The Federal Highway Administration agrees with Commissioner of Traffic Deanna Venker. Expecting people to cross three segments of the intersection, with the additional conflict points and wasted time, is fool-hardy. With the addition of the Fields Foods at the northwest corner of the intersection, many residents of DeBaliviere Place will want to cross on the north side of the intersection. And they will whether there’s a crosswalk or not.

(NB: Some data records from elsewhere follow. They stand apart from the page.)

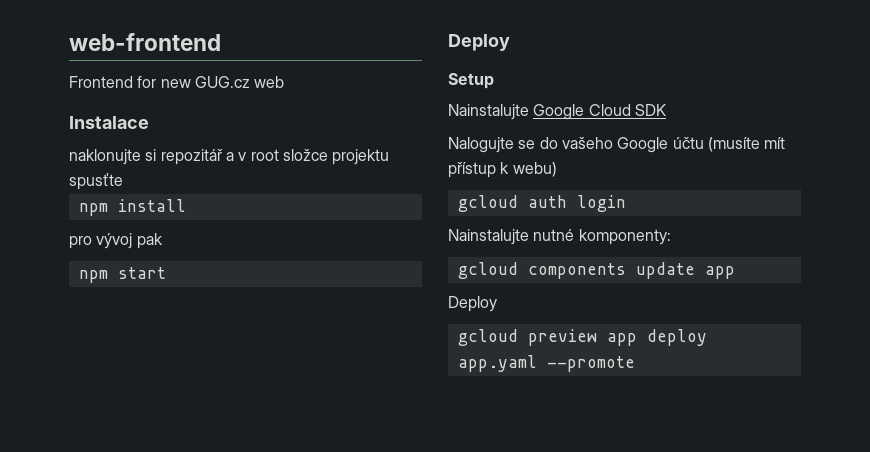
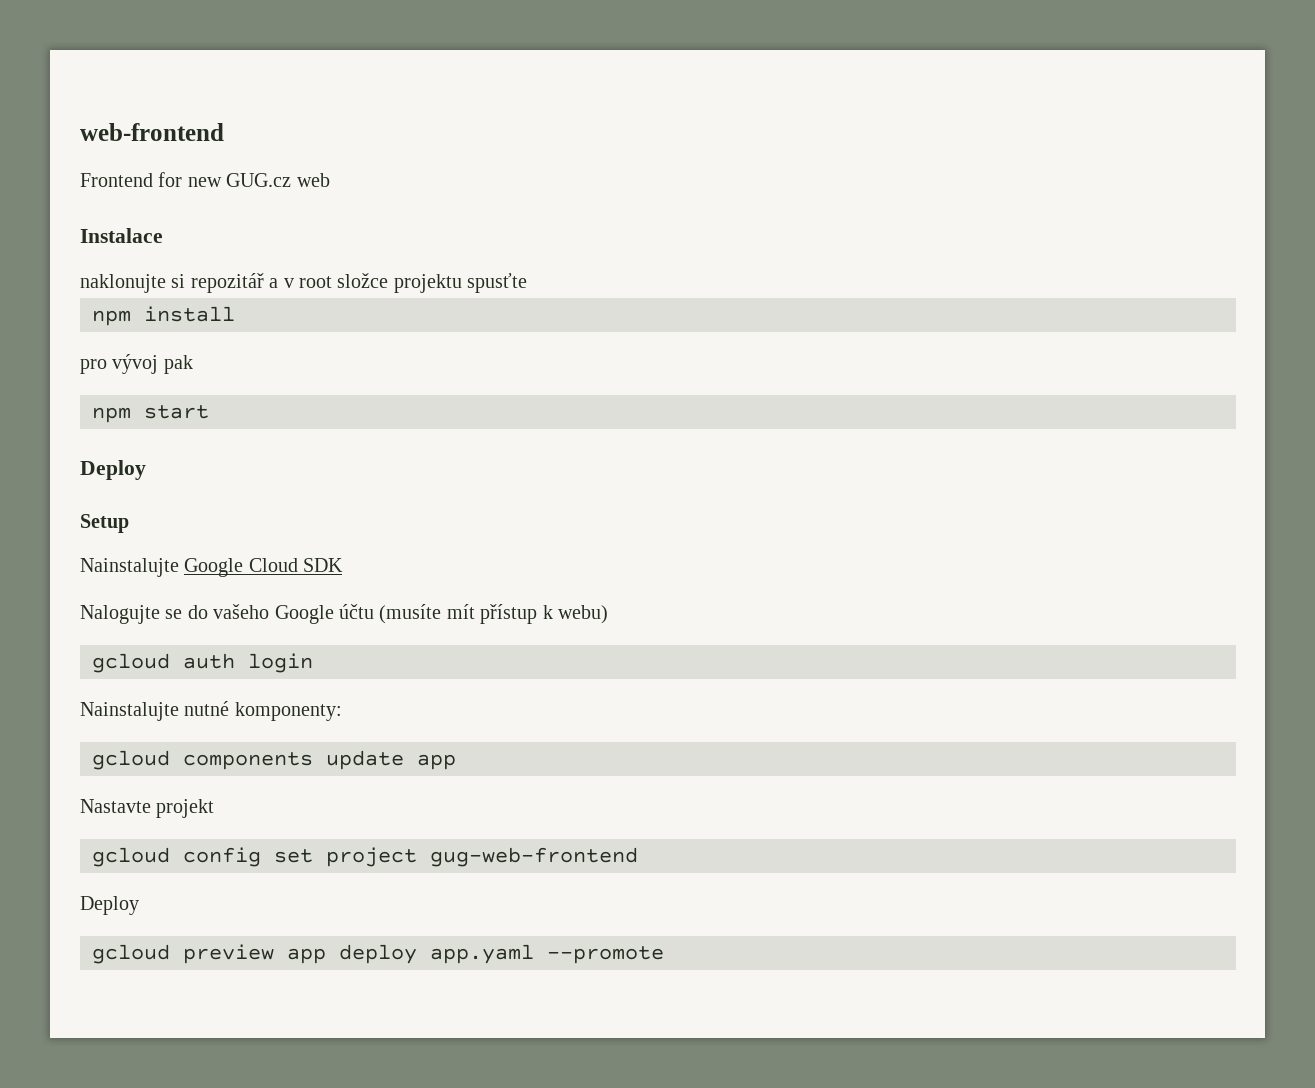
+ Nastavte projekt
+ gcloud config set project gug-web-frontend

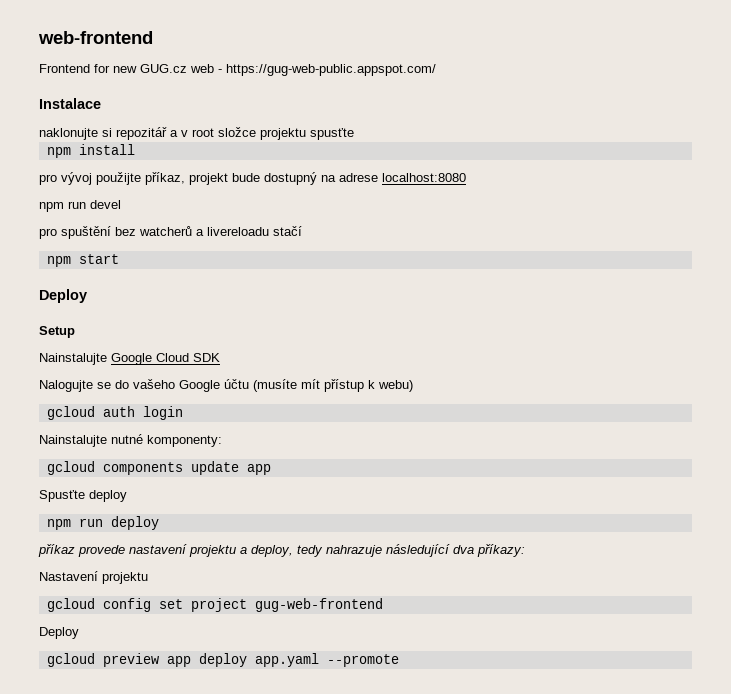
- Frontend for new GUG.cz web
+ Frontend for new GUG.cz web - https://gug-web-public.appspot.com/
- pro vývoj pak
+ pro vývoj použijte příkaz, projekt bude dostupný na adrese localhost:8080
+ npm run devel
+ pro spuštění bez watcherů a livereloadu stačí
- Nastavte projekt
+ Spusťte deploy
+ npm run deploy
+ příkaz provede nastavení projektu a deploy, tedy nahrazuje následující dva příkazy:
+ Nastavení projektu

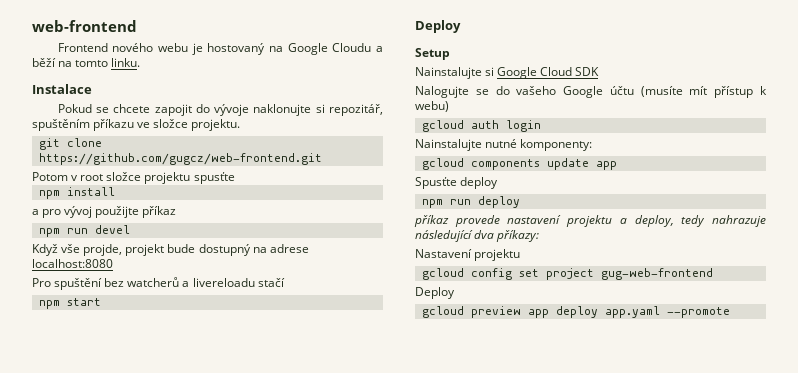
- Frontend for new GUG.cz web - https://gug-web-public.appspot.com/
+ Frontend nového webu je hostovaný na Google Cloudu a běží na tomto linku.
  Instalace
- naklonujte si repozitář a v root složce projektu spusťte
+ Pokud se chcete zapojit do vývoje naklonujte si repozitář, spuštěním příkazu ve složce projektu.
+ git clone https://github.com/gugcz/web-frontend.git
+ Potom v root složce projektu spusťte
- pro vývoj použijte příkaz, projekt bude dostupný na adrese localhost:8080
+ a pro vývoj použijte příkaz
+ npm run devel
+ Když vše projde, projekt bude dostupný na adrese localhost:8080
- npm run devel
- pro spuštění bez watcherů a livereloadu stačí
+ Pro spuštění bez watcherů a livereloadu stačí
- Nainstalujte Google Cloud SDK
+ Nainstalujte si Google Cloud SDK

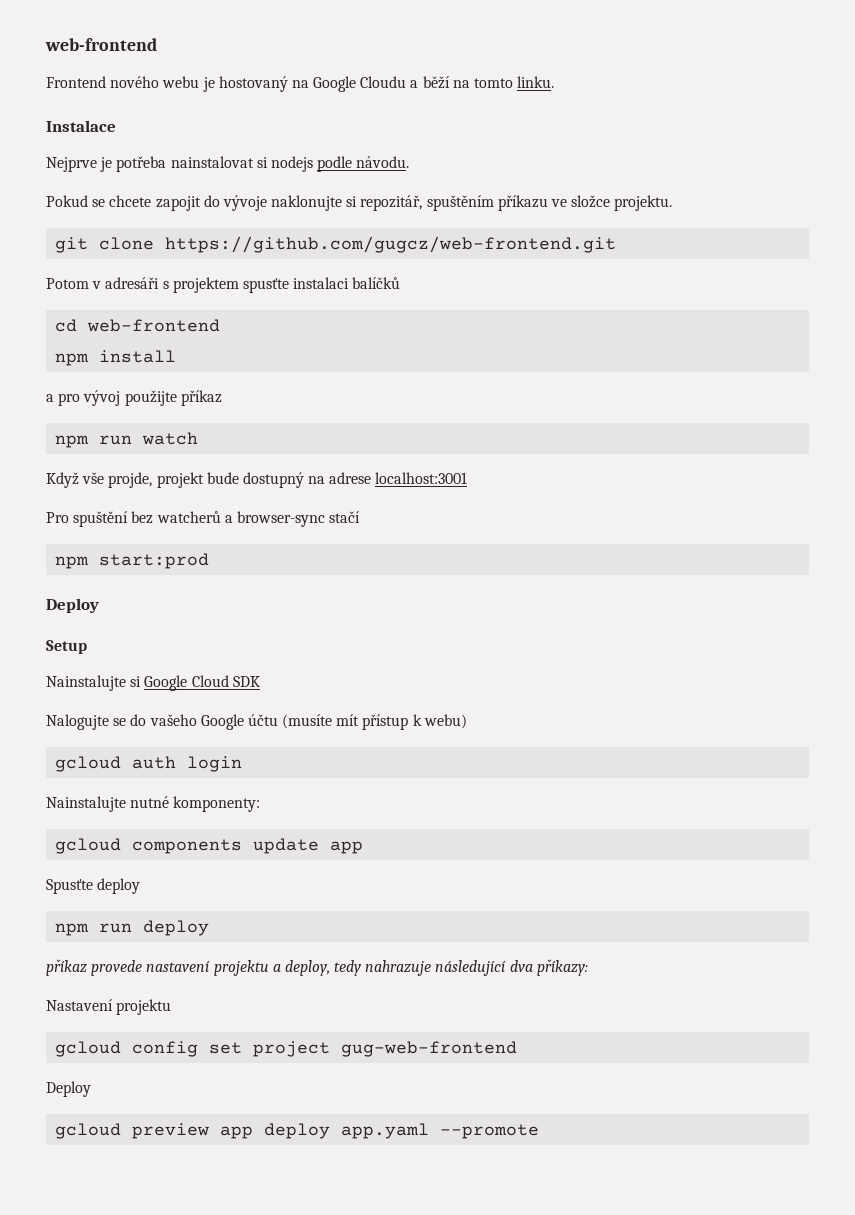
+ Nejprve je potřeba nainstalovat si nodejs podle návodu.
- Potom v root složce projektu spusťte
+ Potom v adresáři s projektem spusťte instalaci balíčků
+ cd web-frontend
- npm run devel
+ npm run watch
- Když vše projde, projekt bude dostupný na adrese localhost:8080
+ Když vše projde, projekt bude dostupný na adrese localhost:3001
- Pro spuštění bez watcherů a livereloadu stačí
+ Pro spuštění bez watcherů a browser-sync stačí
- npm start
+ npm start:prod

How to pay for this? The Expo at Forest Park development got both a TIF and CID ($14.1M total) to help pay for it. Much of the TIF money went to pay for parking for Metrolink patrons (all the structured parking was estimated to cost $10.8M). The TIF takes 50% of the sales taxes generated on site though. The CID adds a sales tax to purchases too. The CID funds raised can be spent “to assist in remediating blight in the District, assisting in funding certain public improvements within the District, and for the operation, administration and maintenance of the District.” With some shoppers crossing the intersection and paying the CID sales tax, it’s a good use of the CID money. Perhaps Great Rivers Greenways can chip in some, as well as the Alder via ward capital and the DeBaliviere Place SBD.

A better time to do these obvious things was when all the construction was happening, but better late than never. It’s obvious there’s a problem here, and it would be negligent to do nothing. The cost of these improvements is nothing compared to the cost of someone being injured or killed by a driver.